DATA TO PROCESS below:

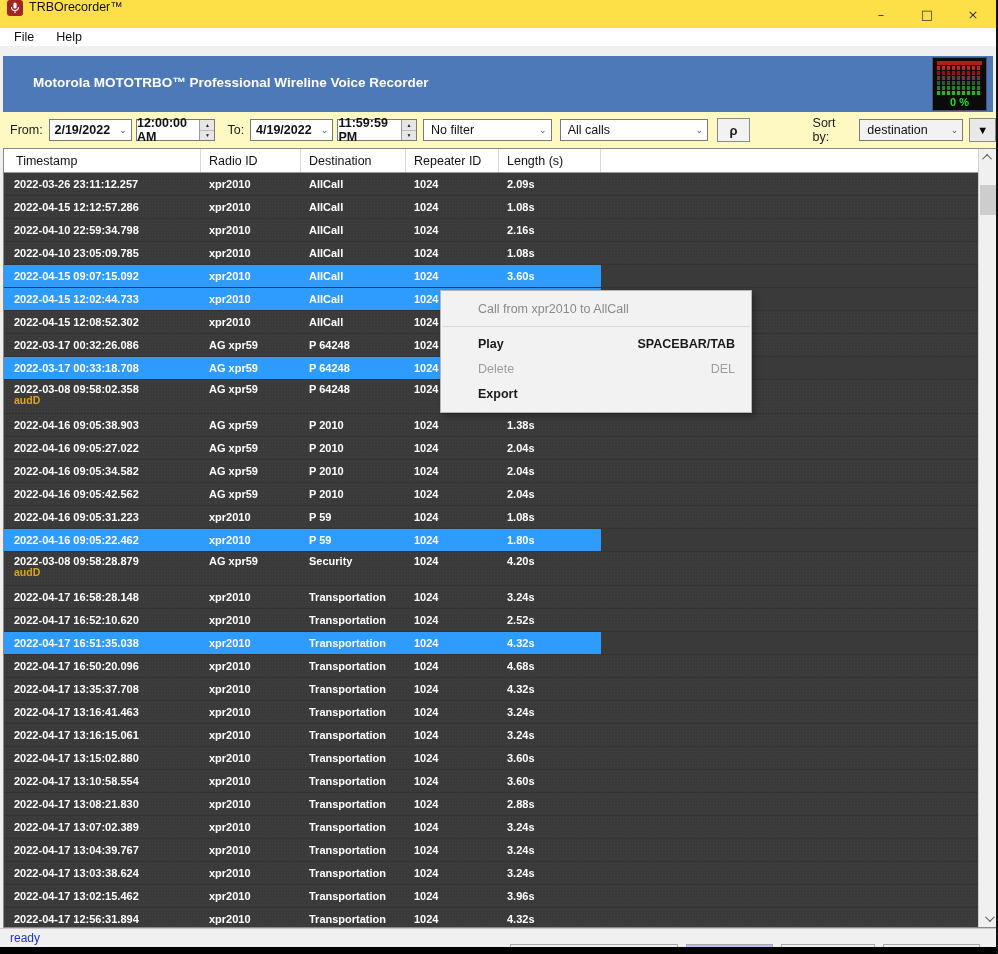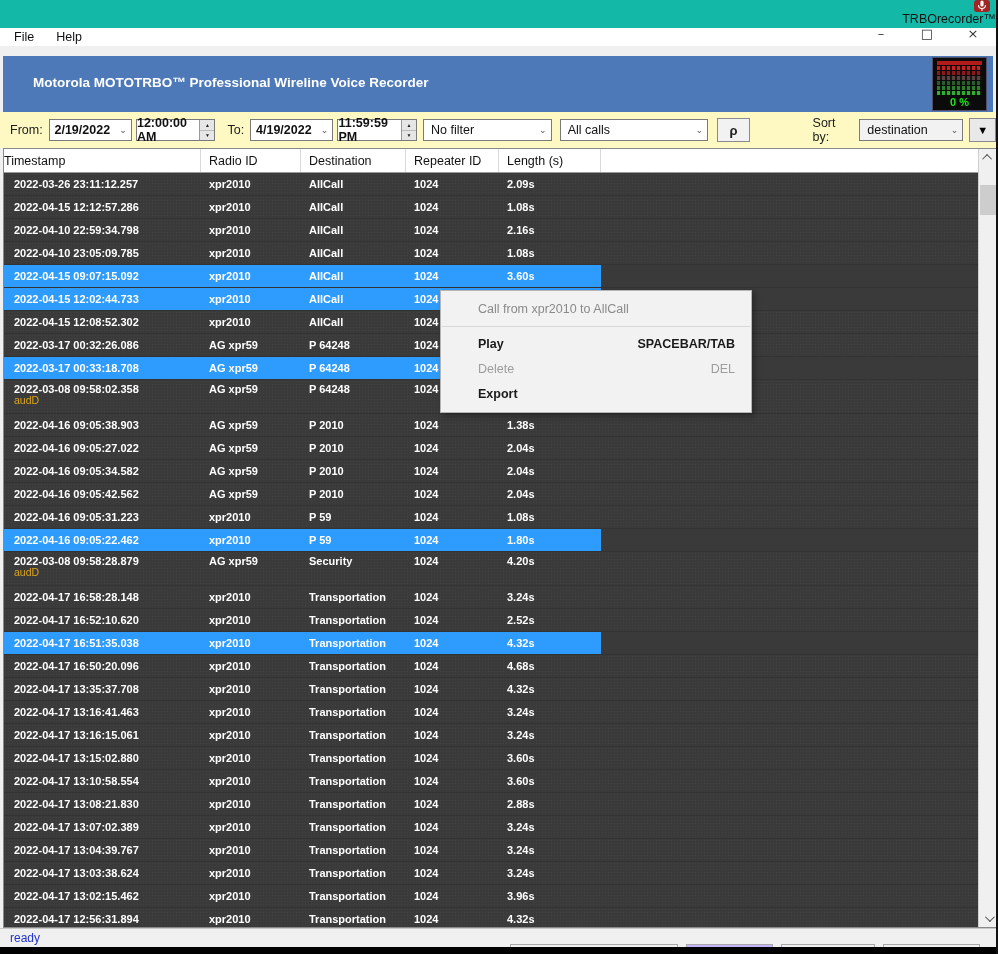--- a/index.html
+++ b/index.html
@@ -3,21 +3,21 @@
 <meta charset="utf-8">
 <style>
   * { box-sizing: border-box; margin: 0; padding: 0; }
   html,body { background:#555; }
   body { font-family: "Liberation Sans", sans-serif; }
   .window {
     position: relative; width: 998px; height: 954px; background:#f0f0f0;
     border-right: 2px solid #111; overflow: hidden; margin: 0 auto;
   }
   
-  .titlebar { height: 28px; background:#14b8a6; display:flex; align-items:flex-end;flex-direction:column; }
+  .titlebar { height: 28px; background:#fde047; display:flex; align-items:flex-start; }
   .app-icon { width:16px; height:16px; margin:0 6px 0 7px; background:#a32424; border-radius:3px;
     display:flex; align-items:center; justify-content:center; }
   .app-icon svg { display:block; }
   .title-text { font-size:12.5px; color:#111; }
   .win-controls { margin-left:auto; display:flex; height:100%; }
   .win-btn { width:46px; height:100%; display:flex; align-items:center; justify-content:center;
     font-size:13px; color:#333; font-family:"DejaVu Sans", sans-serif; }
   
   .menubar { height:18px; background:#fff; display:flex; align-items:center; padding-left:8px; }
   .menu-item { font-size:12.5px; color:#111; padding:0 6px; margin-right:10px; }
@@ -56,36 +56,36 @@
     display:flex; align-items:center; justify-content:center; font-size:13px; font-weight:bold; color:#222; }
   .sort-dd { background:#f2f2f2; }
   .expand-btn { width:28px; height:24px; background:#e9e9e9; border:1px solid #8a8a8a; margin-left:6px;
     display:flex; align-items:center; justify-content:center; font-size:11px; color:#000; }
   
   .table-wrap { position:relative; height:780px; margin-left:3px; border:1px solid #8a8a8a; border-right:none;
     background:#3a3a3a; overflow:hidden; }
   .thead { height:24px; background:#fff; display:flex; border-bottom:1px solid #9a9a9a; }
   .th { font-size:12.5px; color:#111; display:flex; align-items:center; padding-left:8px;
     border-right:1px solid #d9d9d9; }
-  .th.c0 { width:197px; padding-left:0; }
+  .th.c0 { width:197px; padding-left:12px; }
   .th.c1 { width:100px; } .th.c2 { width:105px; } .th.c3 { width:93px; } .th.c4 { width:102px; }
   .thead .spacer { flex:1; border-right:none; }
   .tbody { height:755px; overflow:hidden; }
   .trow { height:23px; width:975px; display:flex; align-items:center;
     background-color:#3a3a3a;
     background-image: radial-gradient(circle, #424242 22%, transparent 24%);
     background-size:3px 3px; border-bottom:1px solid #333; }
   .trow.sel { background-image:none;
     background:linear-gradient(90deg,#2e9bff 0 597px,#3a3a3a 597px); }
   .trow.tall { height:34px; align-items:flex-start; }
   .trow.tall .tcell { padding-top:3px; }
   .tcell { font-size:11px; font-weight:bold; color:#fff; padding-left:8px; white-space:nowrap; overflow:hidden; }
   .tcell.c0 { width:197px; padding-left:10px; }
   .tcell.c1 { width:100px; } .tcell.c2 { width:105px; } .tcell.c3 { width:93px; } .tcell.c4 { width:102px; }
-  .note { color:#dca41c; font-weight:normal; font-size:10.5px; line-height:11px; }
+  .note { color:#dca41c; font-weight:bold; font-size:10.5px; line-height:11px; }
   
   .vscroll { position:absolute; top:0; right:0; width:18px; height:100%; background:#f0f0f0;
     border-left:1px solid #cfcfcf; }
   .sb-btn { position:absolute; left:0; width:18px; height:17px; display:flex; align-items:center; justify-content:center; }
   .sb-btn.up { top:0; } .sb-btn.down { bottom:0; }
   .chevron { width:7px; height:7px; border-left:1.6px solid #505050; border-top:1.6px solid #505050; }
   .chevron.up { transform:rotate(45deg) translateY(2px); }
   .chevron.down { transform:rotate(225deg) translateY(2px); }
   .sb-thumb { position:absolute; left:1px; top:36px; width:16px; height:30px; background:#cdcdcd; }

End of DATA TO PROCESS.

**EXERCISE GOAL:** Using the entries above, find all lines with "none". Copy them.

**WORKED SOLUTION:**
   .table-wrap { position:relative; height:780px; margin-left:3px; border:1px solid #8a8a8a; border-right:none;
   .thead .spacer { flex:1; border-right:none; }
   .trow.sel { background-image:none;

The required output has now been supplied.